*Extracted records:*
◆ ◆ ◆ ◆ ◆

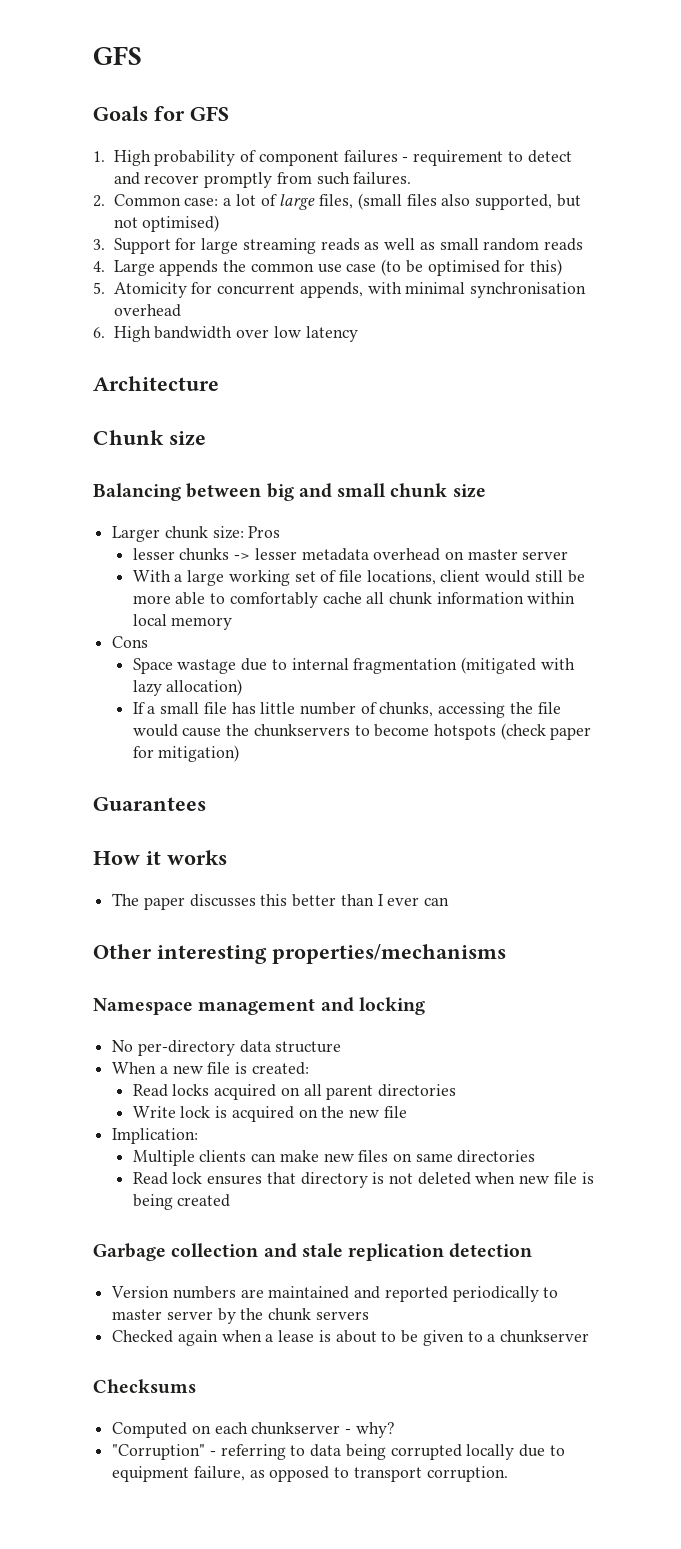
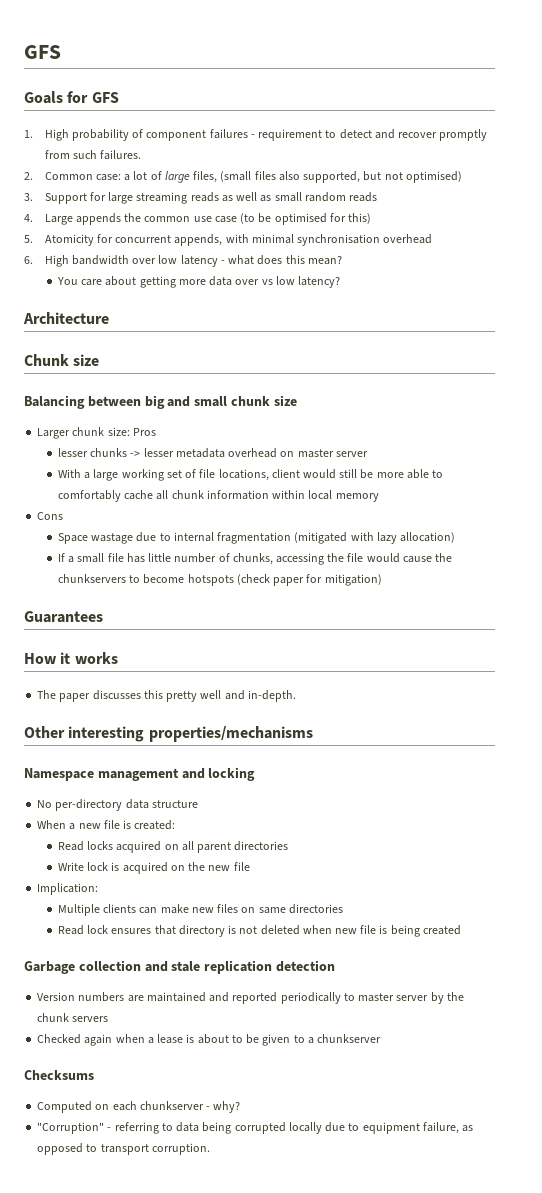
- 6. High bandwidth over low latency
+ 6. High bandwidth over low latency - what does this mean?
+ You care about getting more data over vs low latency?
- The paper discusses this better than I ever can
+ The paper discusses this pretty well and in-depth.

◆ ◆ ◆ ◆ ◆

*The problem:*
Give the records back exactly. Leave the pictures out.

*The answer:*
- 6. High bandwidth over low latency
+ 6. High bandwidth over low latency - what does this mean?
+ You care about getting more data over vs low latency?
- The paper discusses this better than I ever can
+ The paper discusses this pretty well and in-depth.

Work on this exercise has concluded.